**Problem requirements:** In the data below, count every line that holds the string "absolute" and reply with the number alone.

**Raw data:**
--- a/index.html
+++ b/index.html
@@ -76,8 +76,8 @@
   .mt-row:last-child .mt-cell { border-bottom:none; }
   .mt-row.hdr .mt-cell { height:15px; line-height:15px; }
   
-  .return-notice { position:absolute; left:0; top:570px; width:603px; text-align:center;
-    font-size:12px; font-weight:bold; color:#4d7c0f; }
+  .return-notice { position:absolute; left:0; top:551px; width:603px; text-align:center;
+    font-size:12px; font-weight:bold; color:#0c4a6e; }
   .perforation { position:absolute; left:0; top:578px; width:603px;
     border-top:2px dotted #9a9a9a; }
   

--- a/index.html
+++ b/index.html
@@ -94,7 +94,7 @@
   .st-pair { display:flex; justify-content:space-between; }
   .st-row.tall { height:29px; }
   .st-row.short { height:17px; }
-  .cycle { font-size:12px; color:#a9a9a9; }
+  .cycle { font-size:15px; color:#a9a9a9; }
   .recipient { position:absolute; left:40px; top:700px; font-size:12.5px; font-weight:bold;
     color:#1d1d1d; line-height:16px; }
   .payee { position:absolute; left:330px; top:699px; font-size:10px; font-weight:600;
* * *
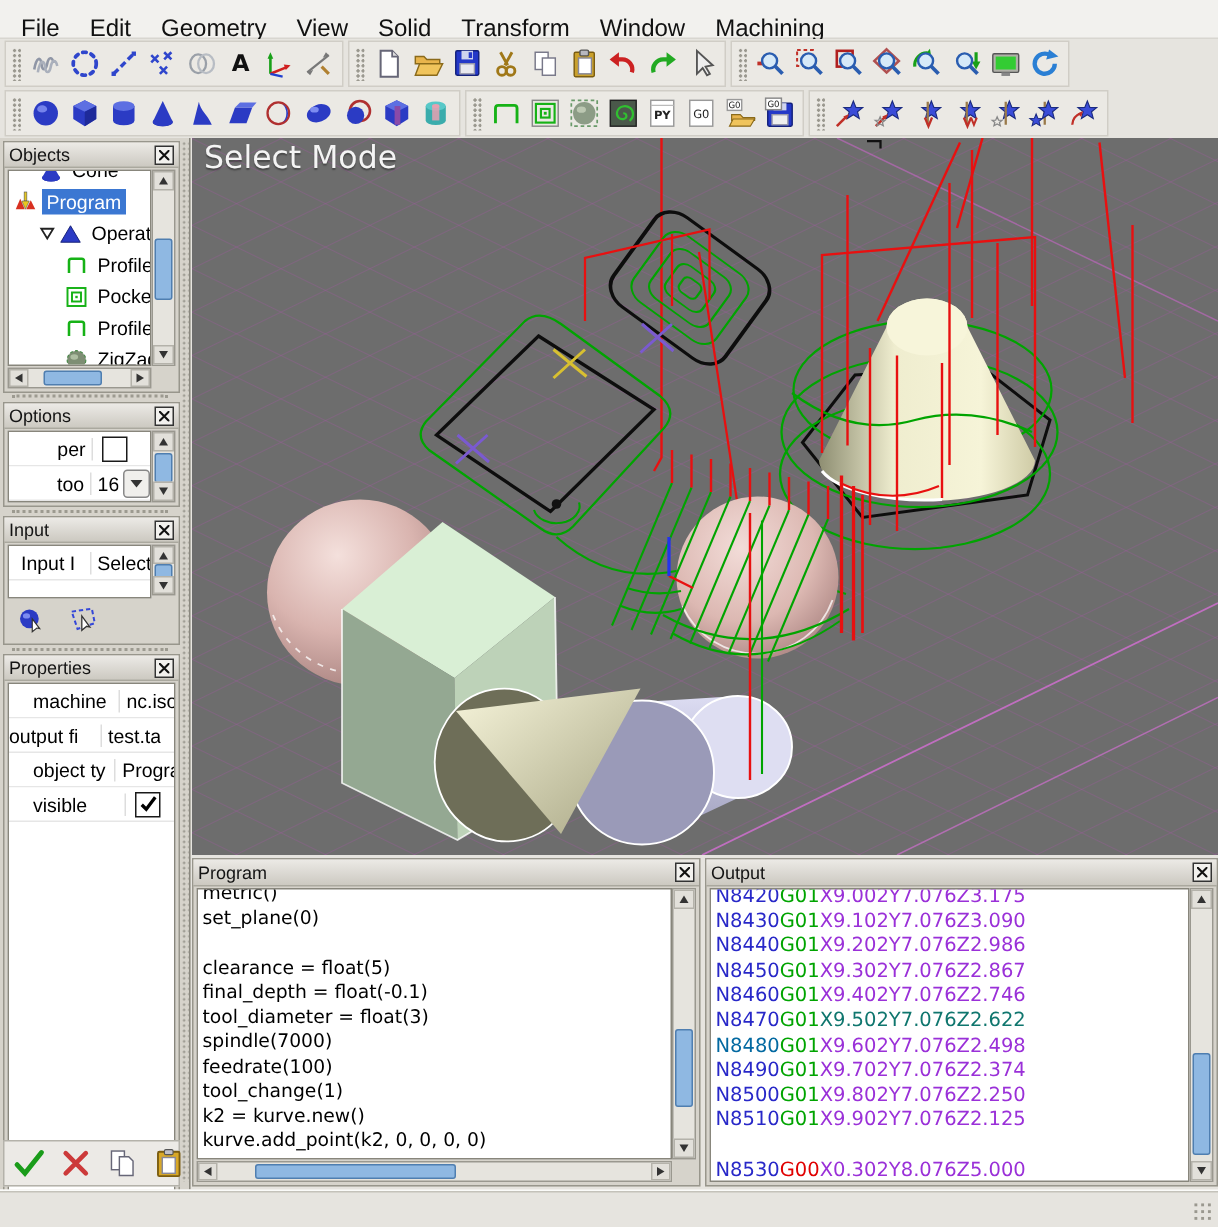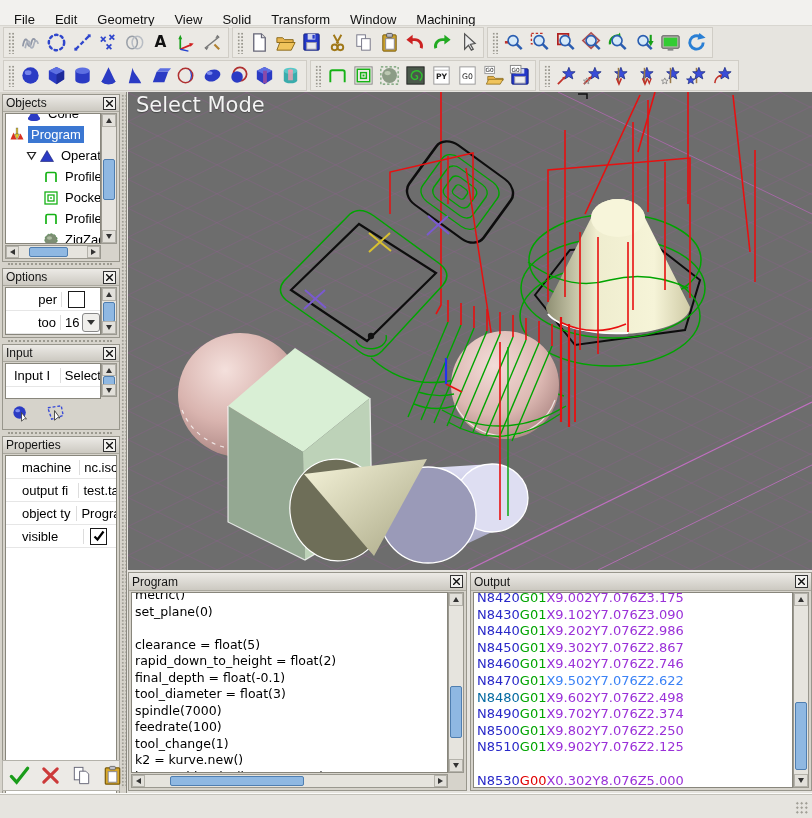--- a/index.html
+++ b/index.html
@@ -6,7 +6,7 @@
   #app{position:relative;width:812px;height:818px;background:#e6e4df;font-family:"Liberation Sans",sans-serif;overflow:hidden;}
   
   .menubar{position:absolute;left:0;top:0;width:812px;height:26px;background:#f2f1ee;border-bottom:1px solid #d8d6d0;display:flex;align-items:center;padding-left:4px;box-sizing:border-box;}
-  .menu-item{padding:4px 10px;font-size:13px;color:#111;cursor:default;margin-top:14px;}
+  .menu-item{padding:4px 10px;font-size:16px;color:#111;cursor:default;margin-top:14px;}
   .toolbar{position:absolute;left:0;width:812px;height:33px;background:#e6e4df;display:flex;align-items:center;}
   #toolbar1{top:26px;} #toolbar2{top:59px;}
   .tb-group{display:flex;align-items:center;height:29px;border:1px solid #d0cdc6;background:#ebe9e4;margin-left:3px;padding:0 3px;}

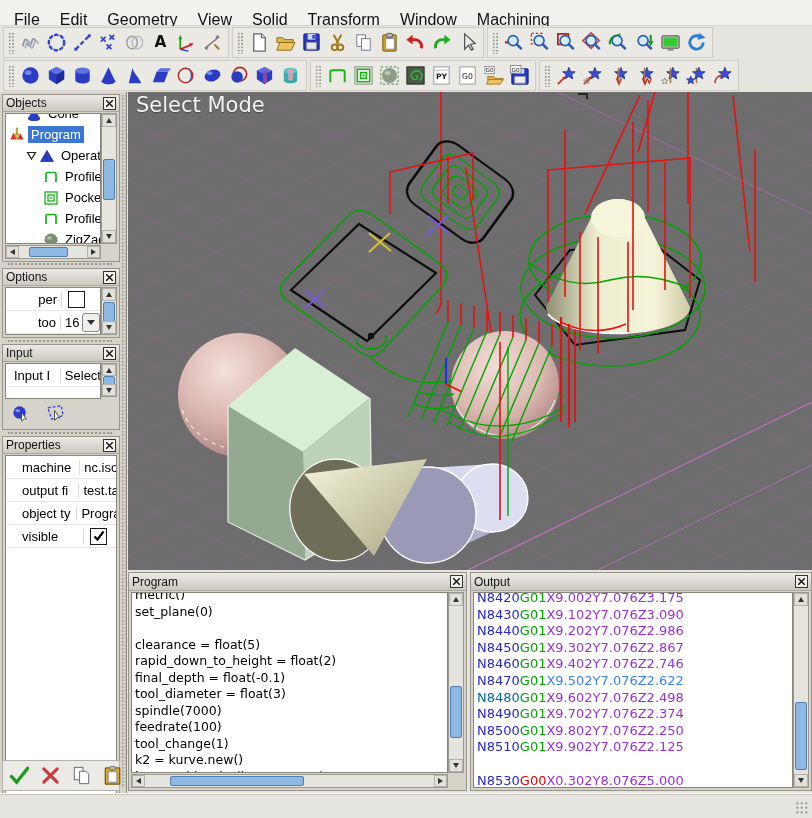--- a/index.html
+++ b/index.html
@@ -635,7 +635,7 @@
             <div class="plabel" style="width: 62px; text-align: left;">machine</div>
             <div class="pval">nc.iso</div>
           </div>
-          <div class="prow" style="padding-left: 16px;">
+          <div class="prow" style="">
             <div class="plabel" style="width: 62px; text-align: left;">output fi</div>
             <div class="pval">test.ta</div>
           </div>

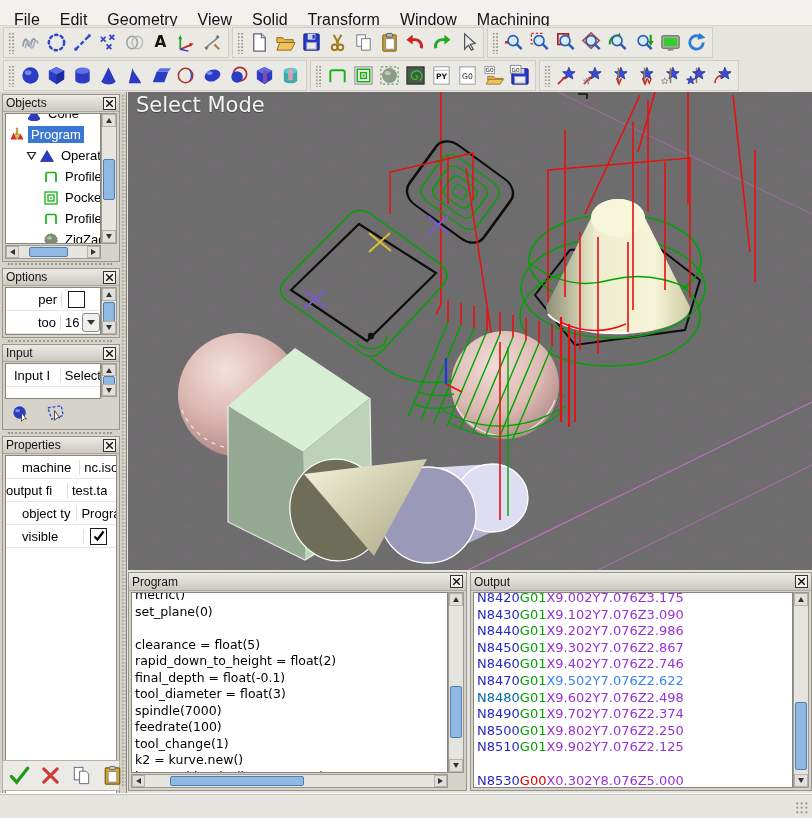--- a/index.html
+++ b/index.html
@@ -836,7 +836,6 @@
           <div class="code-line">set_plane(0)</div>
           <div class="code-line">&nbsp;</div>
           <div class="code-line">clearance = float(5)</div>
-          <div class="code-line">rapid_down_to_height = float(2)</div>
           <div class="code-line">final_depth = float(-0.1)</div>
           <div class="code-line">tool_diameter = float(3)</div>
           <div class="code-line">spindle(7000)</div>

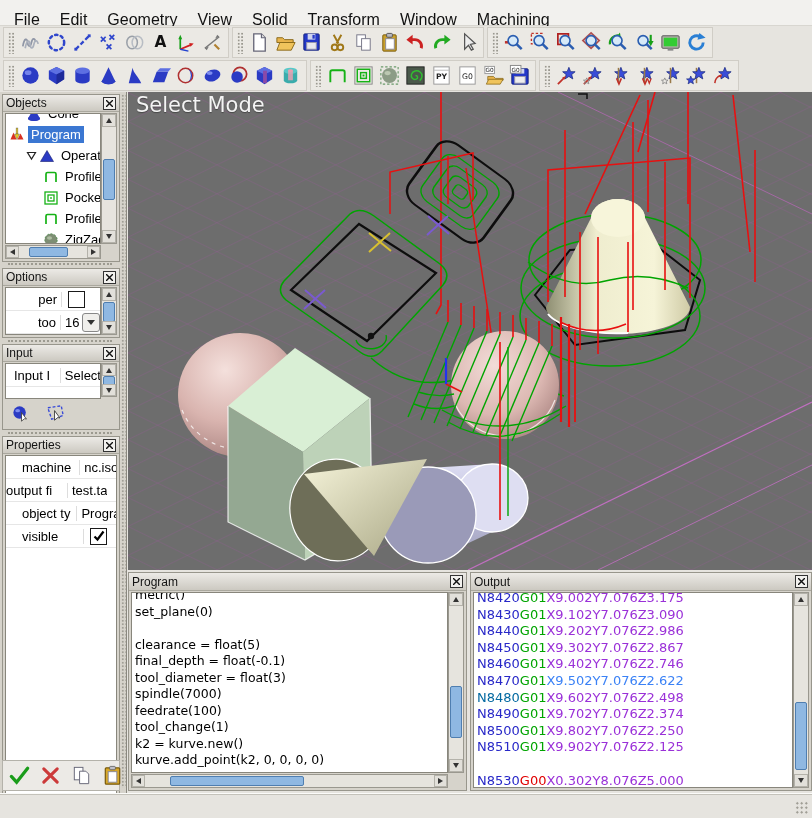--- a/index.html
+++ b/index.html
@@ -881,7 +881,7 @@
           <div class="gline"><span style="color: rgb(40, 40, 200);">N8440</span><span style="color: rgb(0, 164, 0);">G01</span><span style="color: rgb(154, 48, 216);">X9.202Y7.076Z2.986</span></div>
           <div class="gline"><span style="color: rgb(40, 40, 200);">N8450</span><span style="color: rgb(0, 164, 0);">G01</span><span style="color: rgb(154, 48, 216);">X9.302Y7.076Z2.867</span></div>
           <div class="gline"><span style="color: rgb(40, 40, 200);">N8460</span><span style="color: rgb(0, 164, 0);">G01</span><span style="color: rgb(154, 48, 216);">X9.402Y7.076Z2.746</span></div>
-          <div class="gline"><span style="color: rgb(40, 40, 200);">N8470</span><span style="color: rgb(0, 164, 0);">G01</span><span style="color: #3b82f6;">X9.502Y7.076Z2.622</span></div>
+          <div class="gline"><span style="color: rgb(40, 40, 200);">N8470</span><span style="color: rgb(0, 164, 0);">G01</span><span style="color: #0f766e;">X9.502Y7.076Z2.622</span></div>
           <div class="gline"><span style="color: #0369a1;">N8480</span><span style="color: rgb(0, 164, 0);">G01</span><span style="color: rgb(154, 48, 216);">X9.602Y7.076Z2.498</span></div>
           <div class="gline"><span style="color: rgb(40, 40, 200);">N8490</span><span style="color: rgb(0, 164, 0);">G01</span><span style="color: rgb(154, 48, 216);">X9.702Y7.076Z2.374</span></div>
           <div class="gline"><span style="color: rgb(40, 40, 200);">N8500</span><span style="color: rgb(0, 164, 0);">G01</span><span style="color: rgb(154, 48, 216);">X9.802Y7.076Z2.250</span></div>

**Result below:** 7